Ejercicios estáticos

Los ejercicios estáticos no son muy populares en el entrenamiento en el hogar. Como regla, las personas están listas para realizar acciones repetitivas, creyendo que esto es más útil. De hecho, el complejo de ejercicios estáticos es un excelente ayudante para perder peso y obtener músculos hermosos, y vale la pena aplicarlos regularmente.

Ejercicios estáticos: beneficio

El estrés estático no es menos natural para una persona que una dinámica. Por ejemplo, los ejercicios estáticos para la columna vertebral son lo más común para el cuerpo, porque los músculos a lo largo de las vértebras siempre se llaman para apoyarlo en el tono.

Los beneficios de tales ejercicios pueden ser muy diferentes. El voltaje estático de la mitad de la fuerza proporciona una carga fuerte en las fibras musculares rojas, que secretan más energía de las grasas. Dichos ejercicios son óptimos para la pérdida de peso y la quema de grasa , especialmente si se lleva a cabo después de la dinámica ...

Los ejercicios estáticos en toda su fuerza implican fibras blancas del músculo, lo que provoca un aumento en el volumen muscular y un aumento en la fuerza. Sobre la base de esto, muchos complejos de gimnasia isométrica se han construido, que dan un efecto no peor que un gimnasio.

Debido a la tensión significativa sobre el corazón y los vasos sanguíneos, tales ejercicios no se recomiendan para las personas que padecen enfermedades de esta esfera.

Ejercicios estáticos para bajar de peso y la prensa

Considere la posibilidad de realizar una serie de ejercicios estáticos populares y efectivos que le permiten dar forma a su cuerpo de forma fácil y rápida, quemar grasa y tonificar sus músculos. Realícelos mejor en combinación con ejercicios dinámicos (en la segunda mitad de la sesión) para maximizar su potencial.

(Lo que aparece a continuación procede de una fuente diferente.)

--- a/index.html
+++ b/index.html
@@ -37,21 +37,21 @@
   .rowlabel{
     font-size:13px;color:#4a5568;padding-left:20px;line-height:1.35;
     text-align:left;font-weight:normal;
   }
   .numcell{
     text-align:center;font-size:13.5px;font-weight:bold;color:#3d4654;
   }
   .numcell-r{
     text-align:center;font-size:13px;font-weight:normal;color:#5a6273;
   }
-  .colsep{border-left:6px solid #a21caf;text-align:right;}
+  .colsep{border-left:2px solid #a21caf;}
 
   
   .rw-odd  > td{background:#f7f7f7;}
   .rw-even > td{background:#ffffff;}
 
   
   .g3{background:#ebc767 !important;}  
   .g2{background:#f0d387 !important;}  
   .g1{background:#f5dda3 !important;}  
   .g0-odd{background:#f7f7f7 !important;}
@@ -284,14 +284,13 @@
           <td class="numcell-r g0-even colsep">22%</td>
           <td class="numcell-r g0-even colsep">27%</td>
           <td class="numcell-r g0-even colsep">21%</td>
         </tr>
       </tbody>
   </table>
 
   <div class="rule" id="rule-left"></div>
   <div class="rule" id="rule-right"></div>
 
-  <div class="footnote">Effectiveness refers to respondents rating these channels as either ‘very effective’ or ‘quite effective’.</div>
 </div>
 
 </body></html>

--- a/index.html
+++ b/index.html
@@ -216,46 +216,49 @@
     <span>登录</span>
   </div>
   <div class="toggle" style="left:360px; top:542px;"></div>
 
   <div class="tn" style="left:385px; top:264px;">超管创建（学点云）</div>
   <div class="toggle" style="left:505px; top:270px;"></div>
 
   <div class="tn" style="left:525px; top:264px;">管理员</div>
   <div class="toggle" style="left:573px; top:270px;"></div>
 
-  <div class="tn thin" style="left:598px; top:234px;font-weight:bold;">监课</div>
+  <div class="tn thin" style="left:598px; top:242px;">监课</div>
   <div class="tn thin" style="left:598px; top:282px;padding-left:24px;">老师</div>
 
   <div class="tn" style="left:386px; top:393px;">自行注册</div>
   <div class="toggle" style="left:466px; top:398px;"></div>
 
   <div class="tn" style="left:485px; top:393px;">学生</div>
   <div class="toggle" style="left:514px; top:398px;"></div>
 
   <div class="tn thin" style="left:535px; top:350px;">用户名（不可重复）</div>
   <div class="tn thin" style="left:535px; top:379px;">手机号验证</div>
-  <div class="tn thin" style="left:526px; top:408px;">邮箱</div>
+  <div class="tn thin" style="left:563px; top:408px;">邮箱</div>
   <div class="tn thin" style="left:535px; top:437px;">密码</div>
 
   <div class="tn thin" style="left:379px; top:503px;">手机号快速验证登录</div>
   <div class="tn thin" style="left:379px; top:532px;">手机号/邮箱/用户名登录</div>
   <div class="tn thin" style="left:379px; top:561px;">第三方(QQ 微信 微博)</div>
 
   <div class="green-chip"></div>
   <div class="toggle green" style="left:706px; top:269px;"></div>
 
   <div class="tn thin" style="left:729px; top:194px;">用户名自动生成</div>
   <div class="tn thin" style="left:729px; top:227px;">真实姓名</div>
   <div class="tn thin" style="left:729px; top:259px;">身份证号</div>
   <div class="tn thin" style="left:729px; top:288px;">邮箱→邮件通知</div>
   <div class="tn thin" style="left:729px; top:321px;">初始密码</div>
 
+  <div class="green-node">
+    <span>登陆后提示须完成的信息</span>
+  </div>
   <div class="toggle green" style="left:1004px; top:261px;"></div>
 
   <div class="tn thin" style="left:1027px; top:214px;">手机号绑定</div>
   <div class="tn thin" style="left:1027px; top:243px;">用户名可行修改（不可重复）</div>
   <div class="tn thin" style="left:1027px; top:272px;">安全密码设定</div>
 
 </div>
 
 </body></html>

  1. Flexiones estáticas Tome el énfasis de mentir, no empuje la lagartija por completo, sino hasta la mitad, quédese en esta posición y sosténgala el mayor tiempo posible.
  2. Para los músculos deltoides. Párese derecho, las manos se cierran en la cerradura al nivel del abdomen, con las palmas hacia arriba. Haz el esfuerzo, como si quisieras romper el candado con los codos en diferentes direcciones. Centrarse en el trabajo de los hombros.
  3. Para los músculos pectorales. Mientras está de pie, estire los brazos al nivel del pecho y apoye la palma de su mano en la palma de su mano. Póngase las manos el uno al otro al principio a medias, luego al máximo.
  4. Para tríceps. Ponte de rodillas frente al taburete, apoya los puños sobre él (con las palmas de las manos hacia abajo). Empuja el taburete con todas tus fuerzas.
  5. Para bíceps. De pie con las manos en la cabeza, extendiendo los codos hacia los lados. Las palmas deben presionar hacia abajo en la cabeza.
  6. Para la prensa Acuéstese sobre su espalda, abra las piernas y descanse en el suelo. Arranca los hombros del suelo, estira los brazos extendidos hacia adelante. Siente cómo tensa la prensa abdominal.
  7. Para músculos abdominales oblicuos. Párese derecho, doble los brazos en los codos. Apóyate en un lado, luego en el otro lado, asegurándote de que la pelvis permanezca inmóvil.
  8. Para los músculos de la espalda. Párese con los pies sobre una cuerda o cuerda, sostenga los extremos con las manos y, doblándose hacia adelante con una curva en la parte posterior, levántelo.
  9. Para los músculos de la espalda. Recuéstate en el suelo sobre tu estómago, coloca tus manos detrás de tu cabeza y dóblate lo suficiente en la parte baja de la espalda.
  10. Para los pies Párese de espaldas a la pared, extienda un pie a la longitud del pie hacia adelante. El pie que está atrás, presione contra la pared. Después de eso, intercambia tus piernas. Concéntrese en las sensaciones en las caderas.

Vale la pena señalar que antes de los ejercicios estáticos necesita un calentamiento ordinario: tuerza las articulaciones, tire de los músculos, haga un pequeño movimiento para calentar, para que todos los músculos estén listos para el ejercicio y no se enferme después del entrenamiento. Al final del complejo de extensión deseado.